Use of a remotely piloted aircraft system for hazard assessment in a rocky mining area (Lucca, Italy)
- 1Department of Environment, Earth and Physical Sciences and Centre of GeoTechnologies, University of Siena, Via Vetri Vecchi 34, 52027 San Giovanni Valdarno, AR, Italy
- 2University of Exeter, Camborne School of Mines (CSM), College of Engineering, Mathematics and Physical Sciences (CEMPS), Penryn, Cornwall TR10 9EZ, UK
Abstract. The use of remote sensing techniques is now common practice in different working environments, including engineering geology. Moreover, in recent years the development of structure from motion (SfM) methods, together with rapid technological improvement, has allowed the widespread use of cost-effective remotely piloted aircraft systems (RPAS) for acquiring detailed and accurate geometrical information even in evolving environments, such as mining contexts. Indeed, the acquisition of remotely sensed data from hazardous areas provides accurate 3-D models and high-resolution orthophotos minimizing the risk for operators. The quality and quantity of the data obtainable from RPAS surveys can then be used for inspection of mining areas, audit of mining design, rock mass characterizations, stability analysis investigations and monitoring activities.

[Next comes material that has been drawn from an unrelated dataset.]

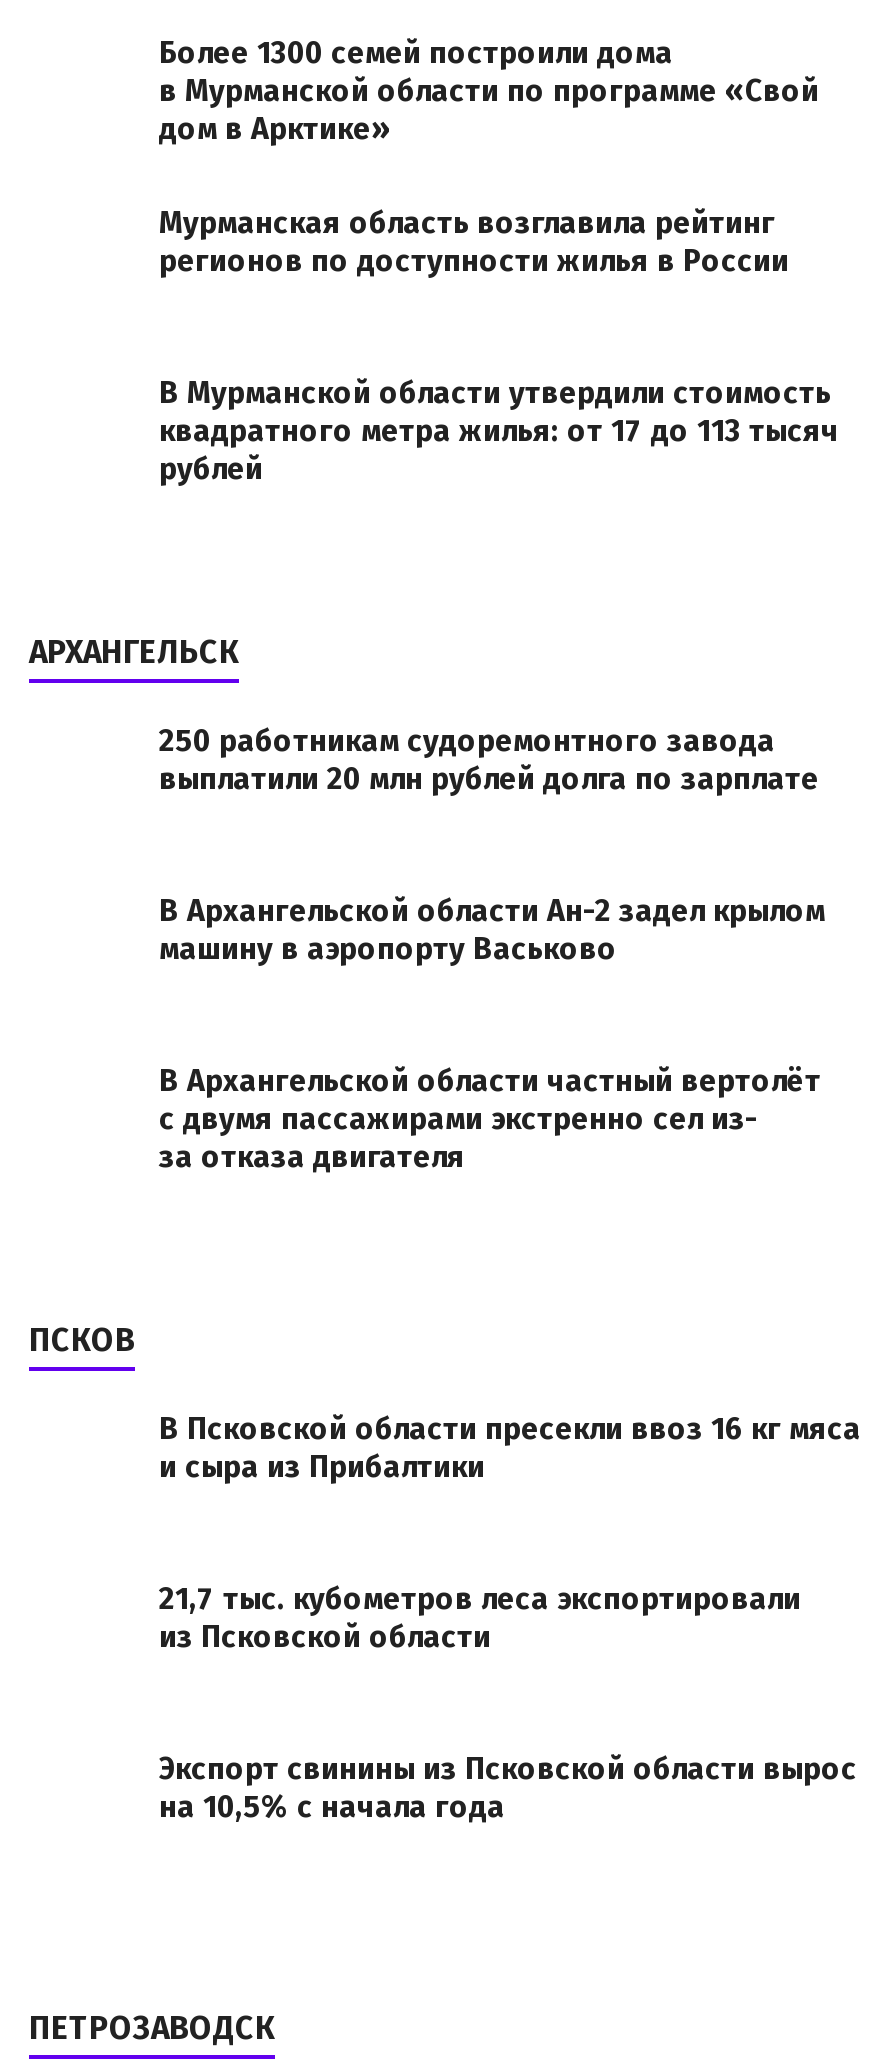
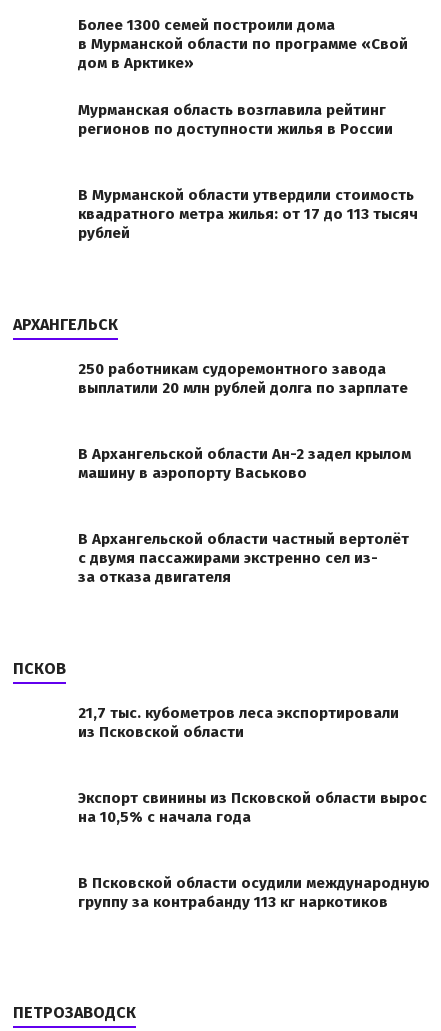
- В Псковской области пресекли ввоз 16 кг мяса
- и сыра из Прибалтики

moved up: 21,7 тыс. кубометров леса экспортировали | из Псковской области | Экспорт свинины из Псковской области вырос | на 10,5% с начала года

+ В Псковской области осудили международную
+ группу за контрабанду 113 кг наркотиков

Despite the widespread use of RPAS, its potential and limitations still have to be fully understood.
In this paper a case study is shown where a RPAS was used for the engineering geological investigation of a closed marble mine area in Italy; direct ground-based techniques could not be applied for safety reasons. In view of the re-activation of mining operations, high-resolution images taken from different positions and heights were acquired and processed using SfM techniques to obtain an accurate and detailed 3-D model of the area. The geometrical and radiometrical information was subsequently used for a deterministic rock mass characterization, which led to the identification of two large marble blocks that pose a potential significant hazard issue for the future workforce. A preliminary stability analysis, with a focus on investigating the contribution of potential rock bridges, was then performed in order to demonstrate the potential use of RPAS information in engineering geological contexts for geohazard identification, awareness and reduction.